Why Do Cats Purr? NC State University College of Veterinary Medicine Behavior Expert Explains
The following article by correspondent Marla Vacek Broadfoot appears in the Science & Technology section of the July 30, 2012 issue of the Raleigh News & Observer.
Dr. Barbara Sherman is the director of the Behavioral Medicine Service at the NC State University Veterinary Health Complex. Here she explains the science behind those characteristic rumblings of our feline companions. Questions and answers have been edited.
[section_subtitle]Q: Why do cats purr? Does it always mean they are happy?[/section_subtitle]
What a pleasure to have a cat sitting in one’s lap, purring loudly!
Cats are thought to purr in order to maintain contact with other cats or humans. This may be when the cat appears to be expressing contentment, as sitting on the lap of a familiar person.
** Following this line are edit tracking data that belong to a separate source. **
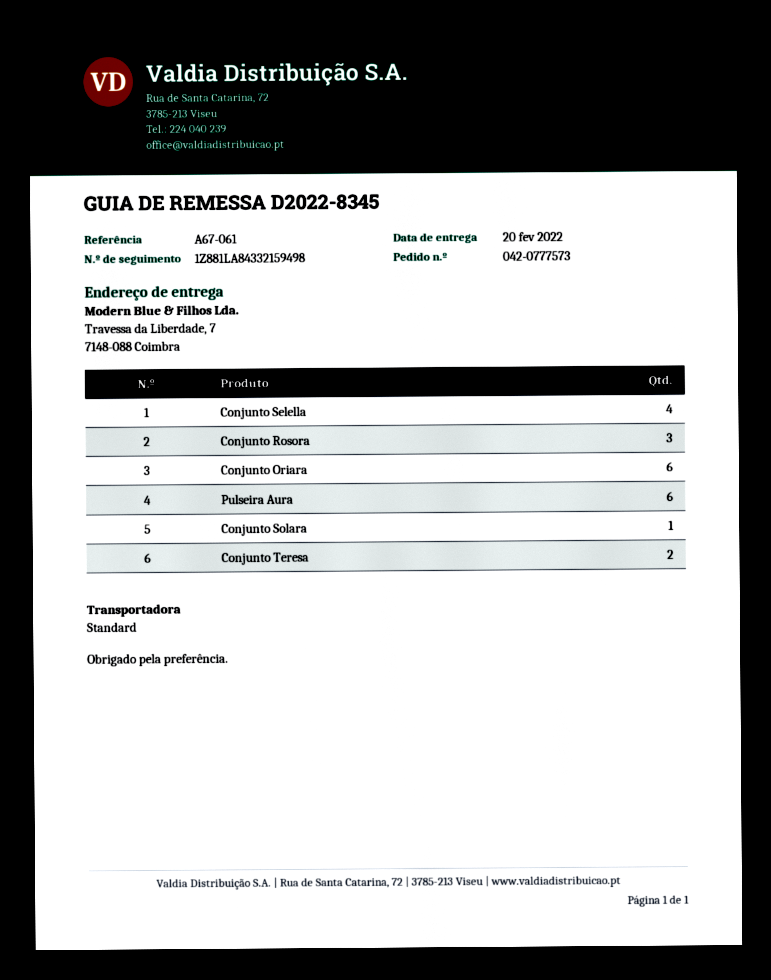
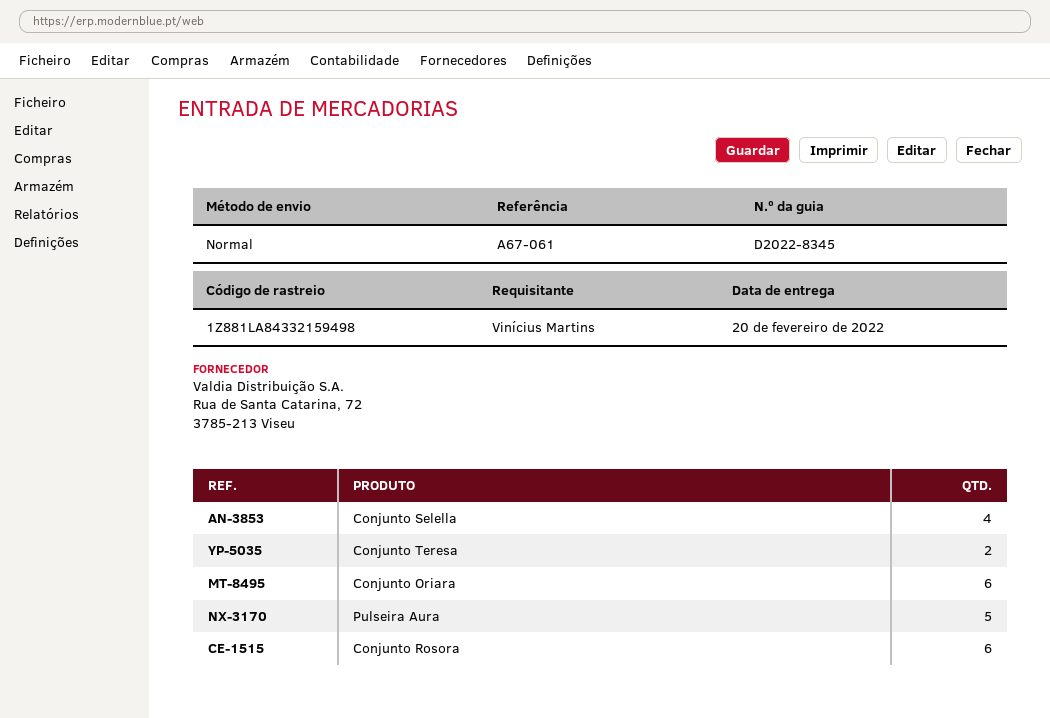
Conjunto Rosora: 3 -> 6
Pulseira Aura: 6 -> 5
Conjunto Solara: 1 -> none

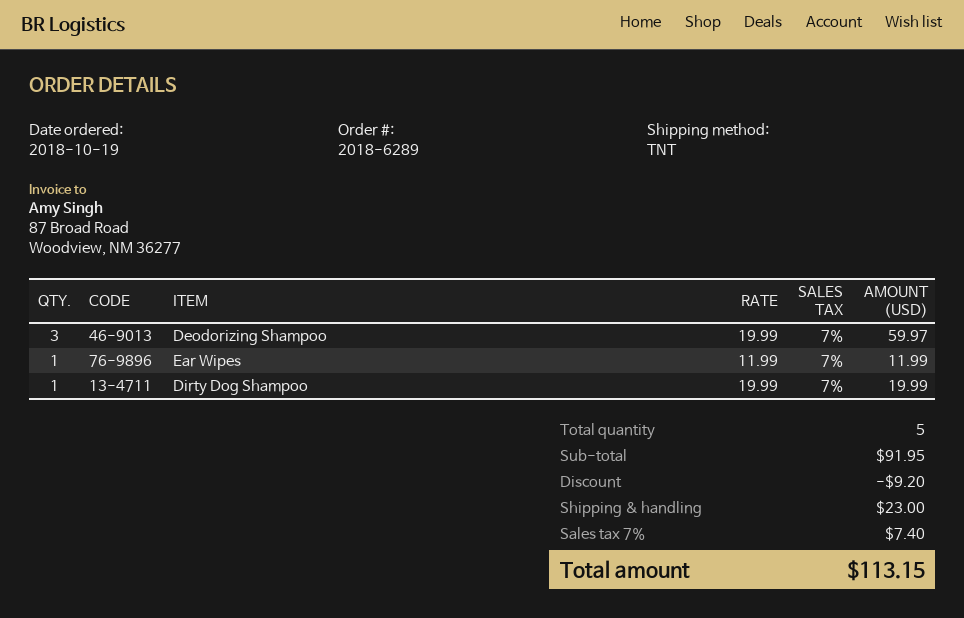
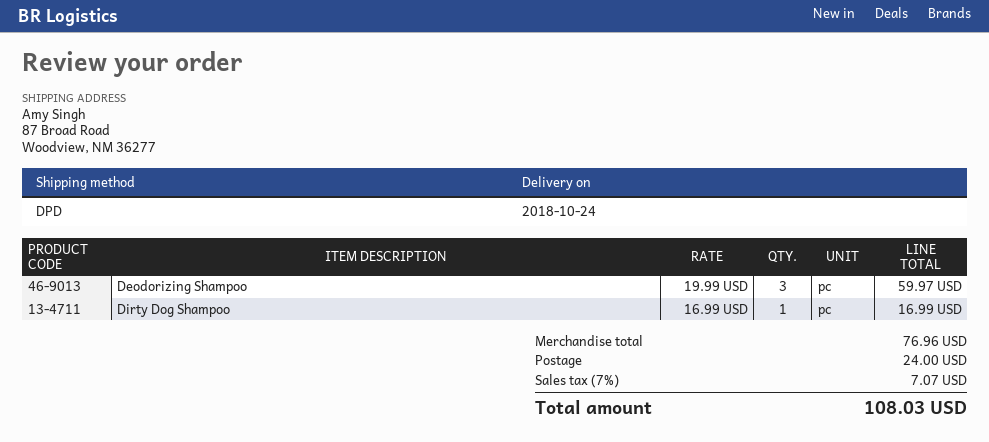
shipping method: TNT -> DPD
Ear Wipes: 1 x 11.99 = 11.99 -> none
Dirty Dog Shampoo: 1 x 19.99 = 19.99 -> 1 x 16.99 = 16.99
subtotal: 91.95 -> 76.96
discount: 9.20 -> none
shipping: 23.00 -> 24.00
tax: 7% = 7.40 -> 7% = 7.07
total: 113.15 -> 108.03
One investigator put throat microphones on free-ranging cats and recorded their purring. She found that purring occurred in a wide range of circumstances, including the presence of the cat’s caretaker, when greeting another familiar cat, during tactile stimulation such as rolling or rubbing, and during drowsy sleep, particularly in warm, familiar environments. Female cats purr when nursing their young; kittens purr while nursing.
Some situations appear to “turn off” purring, including aggressive or sexual interactions; while hunting, in the presence of prey, and upon first exposure to catnip.
In general, purring is associated with positive cat-human interactions or positive cat-cat interactions.
In addition, purring may occur just prior to sleep or, surprisingly, when in pain. When veterinarians examine a cat presented for emergency treatment after having been hit by a car, they may note that it is purring.
[section_subtitle] Q: How do they make that characteristic sound?[/section_subtitle]
Purring is triggered by a signal from the central nervous system.
As the cat inhales and exhales, the vocal fold muscles in the larynx vibrate to produce sound bursts. These sound bursts occur every 30 to 40 milliseconds (or approximately 25 times a second) and result in the familiar purring sound.
Purr frequency is independent of cat age, size, weight, or sex, and is easily audible to a nearby person or cat.
While purring, cats can simultaneously produce other vocalizations, including cries.
An example is well-known to cat owners: the plaintive “demand” cry of cats, which can be heard when opening a can of cat food at feeding time.
[section_subtitle] Q: Do any other animals (domestic and other) exhibit similar behaviors?[/section_subtitle]
The purr is highly characteristic of felids. The famed naturalist Charles Darwin noted that, in addition to the house cat, the puma, cheetah, and ocelot purr.
The large roaring cats, such as the lion, jaguar, and leopard (in the genus Panthera), do not purr.